Directions for this task: Return all the lines below exactly. Any picture among them is omitted.

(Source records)
--------------------

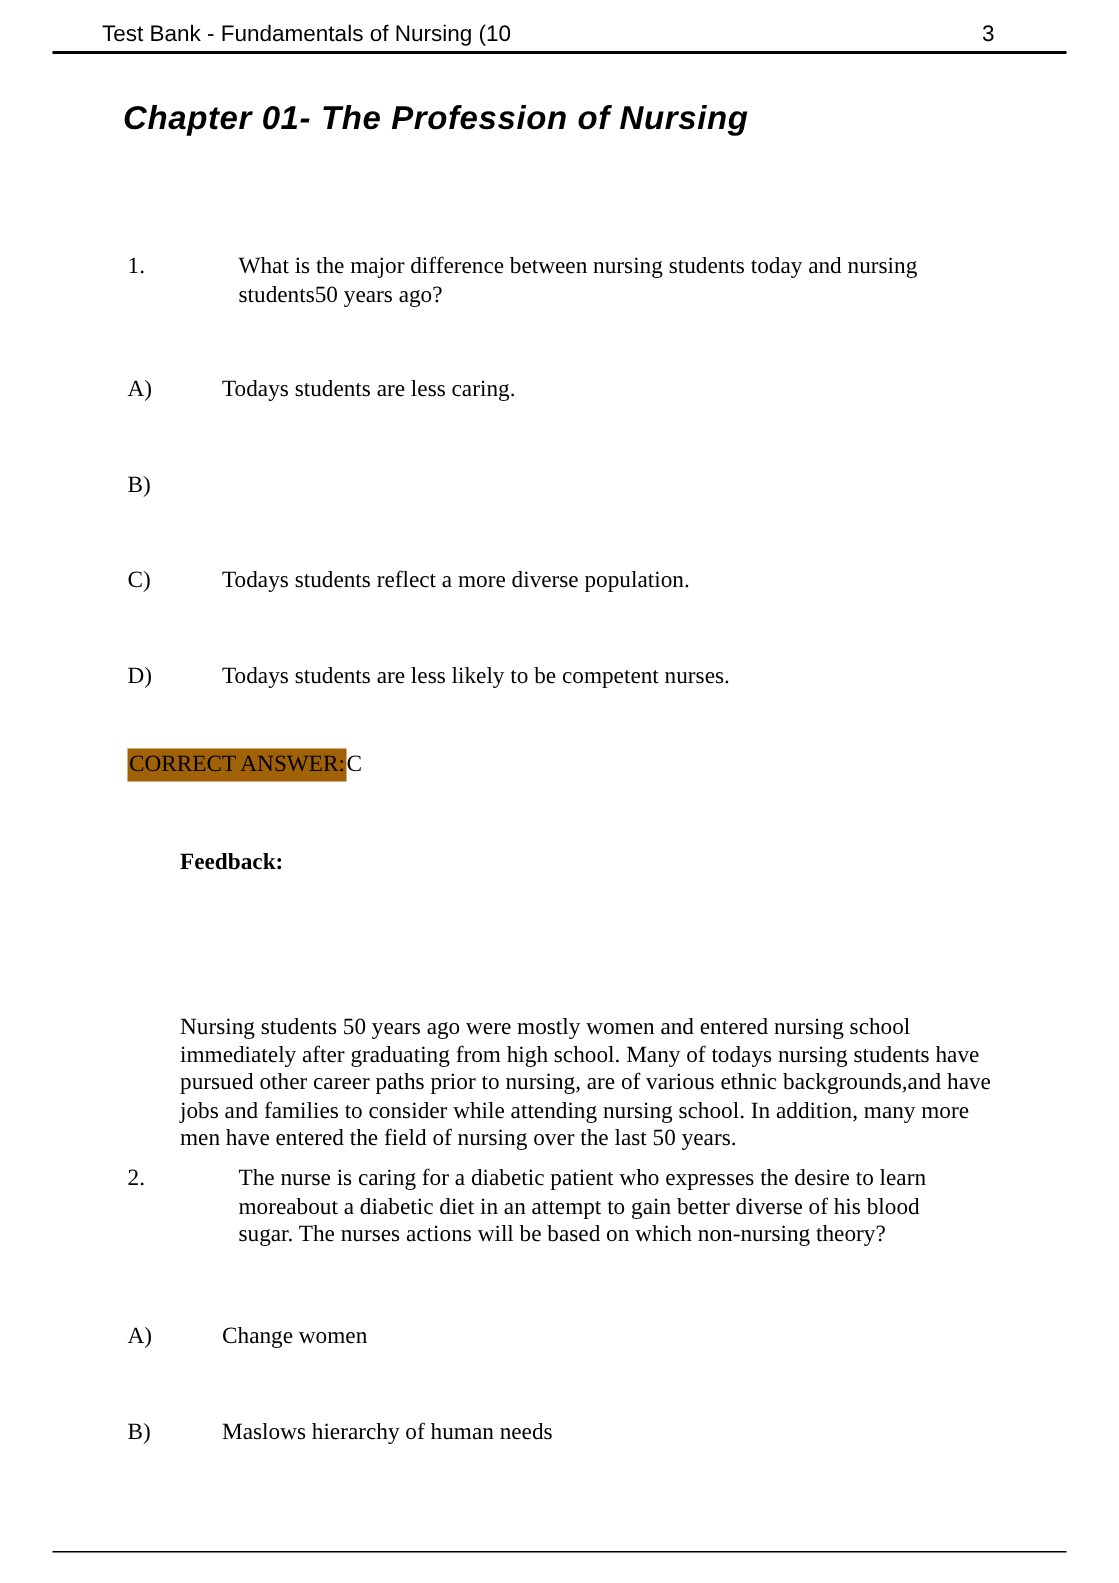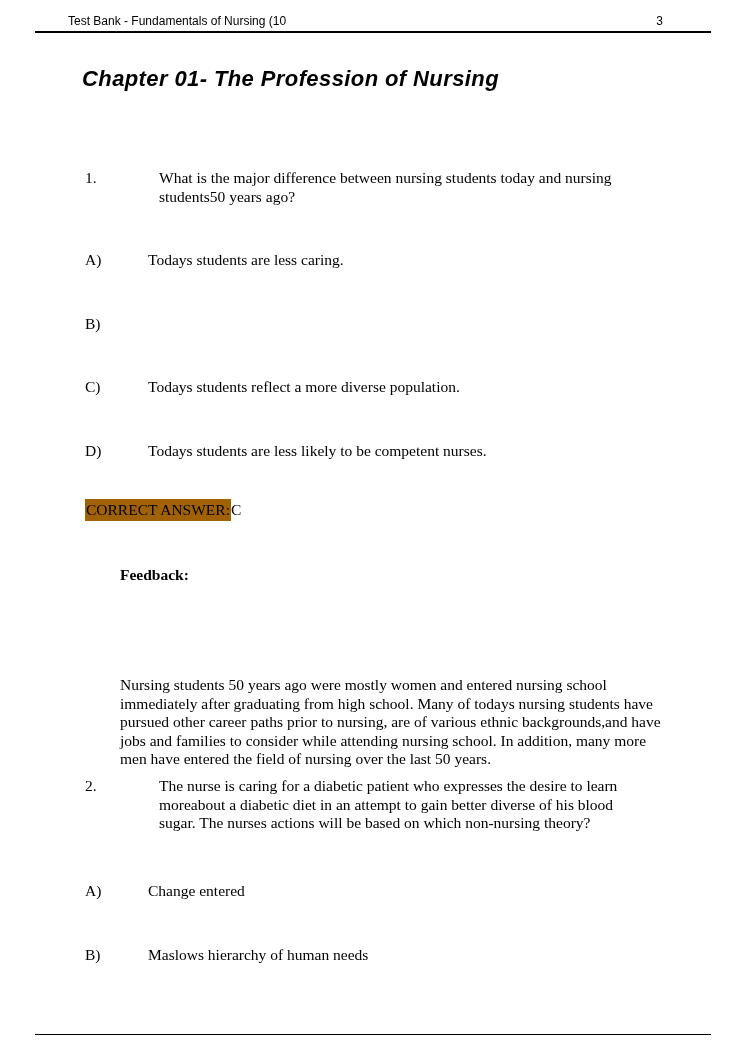"Test Bank - Fundamentals of" .page-header { font-size: 12px -> 15px }
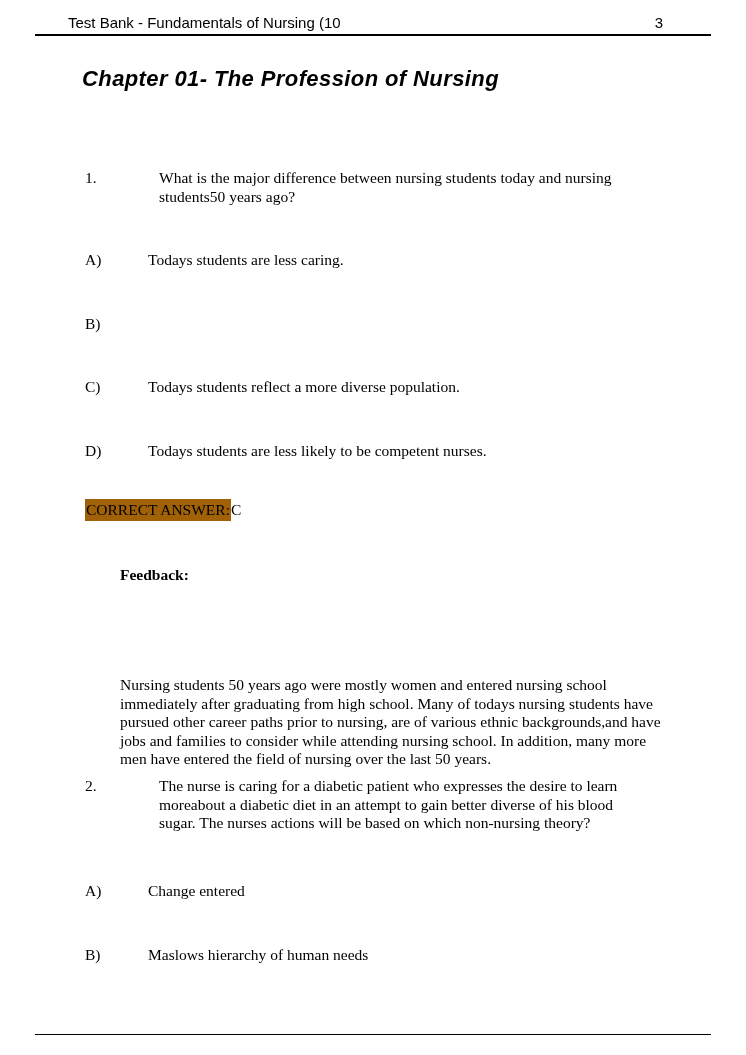"Change entered" span.opt-text { text: entered -> women }
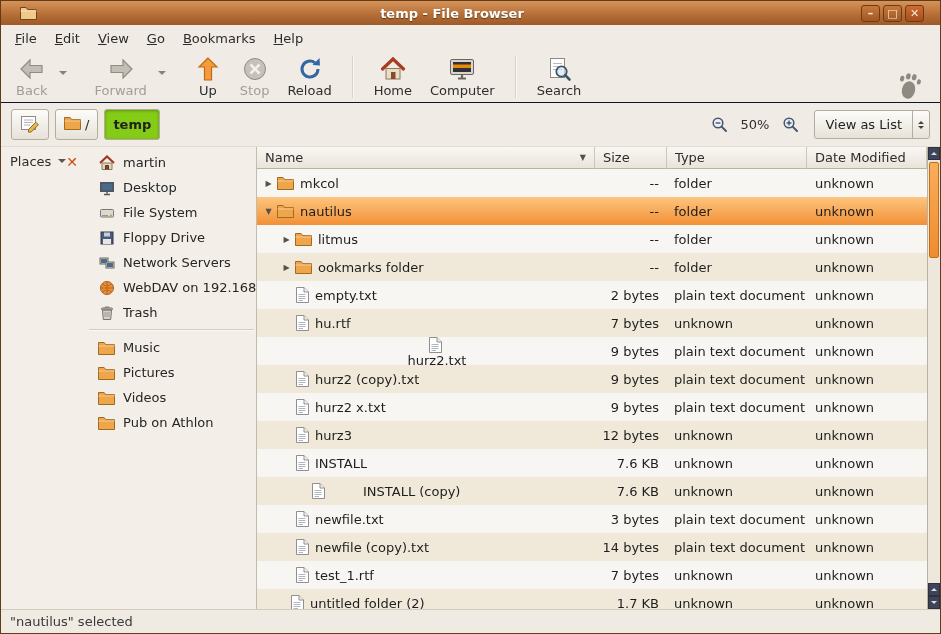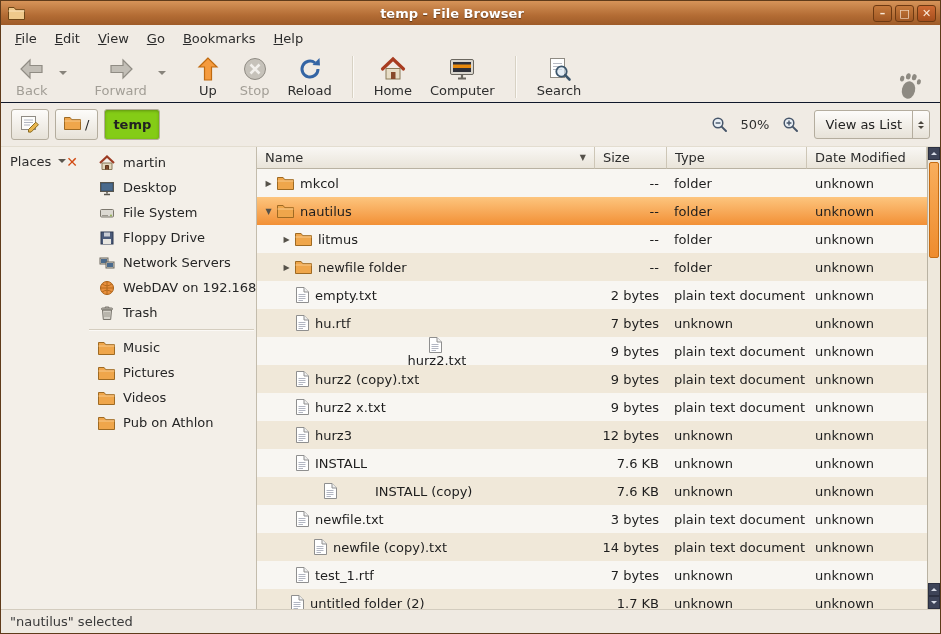"temp - File Browser" .titlebar { padding: 0 4px -> 0 16px }
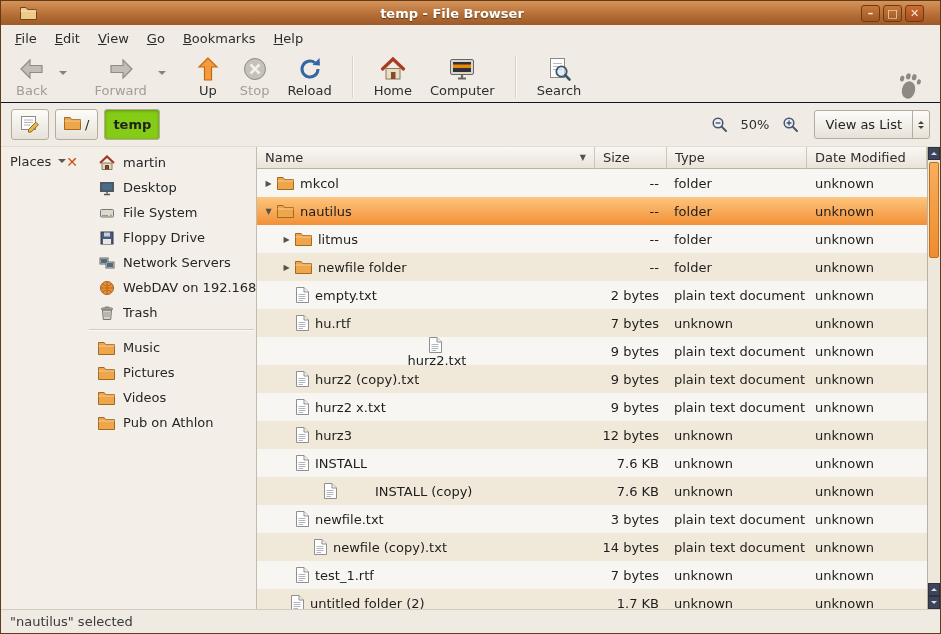"newfile folder" span.fname { text: newfile -> ookmarks }
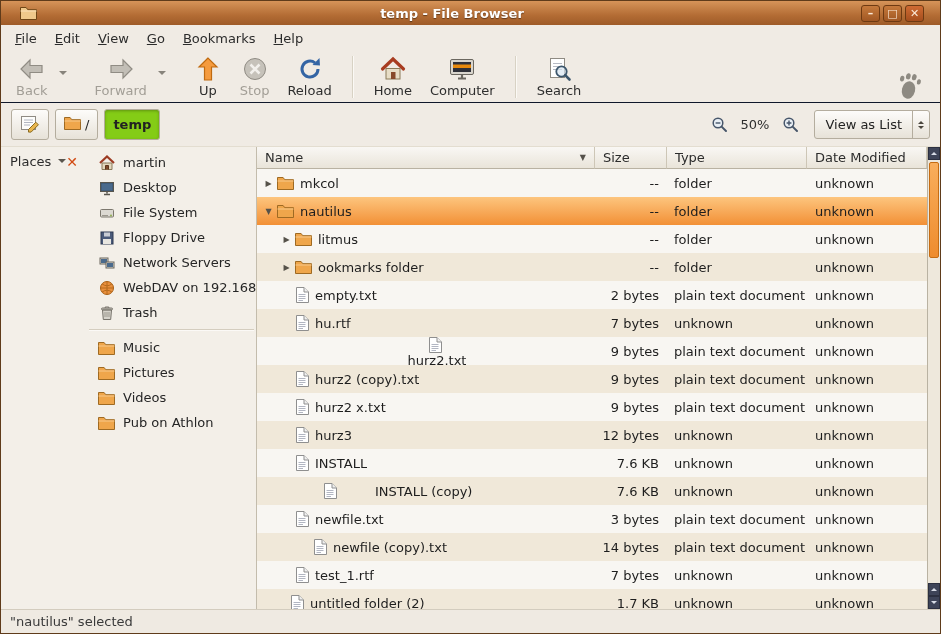"INSTALL (copy)" div.cell { padding-left: 18px -> 6px }
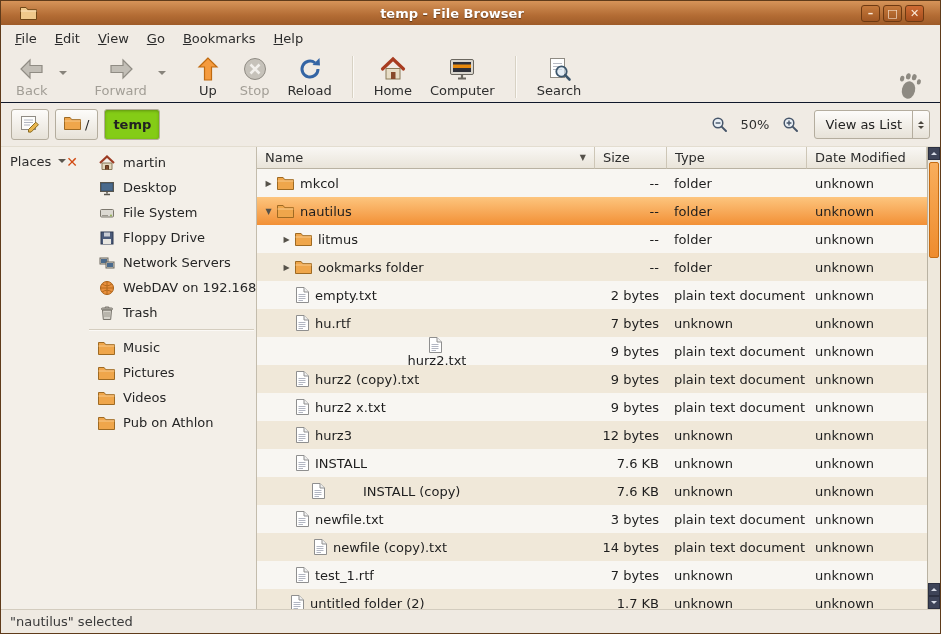"newfile (copy).txt" div.cell { padding-left: 40px -> 22px }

--------------------

Final answer:
"Test Bank - Fundamentals of" .page-header { font-size: 12px -> 15px }
"Change entered" span.opt-text { text: entered -> women }
"temp - File Browser" .titlebar { padding: 0 4px -> 0 16px }
"newfile folder" span.fname { text: newfile -> ookmarks }
"INSTALL (copy)" div.cell { padding-left: 18px -> 6px }
"newfile (copy).txt" div.cell { padding-left: 40px -> 22px }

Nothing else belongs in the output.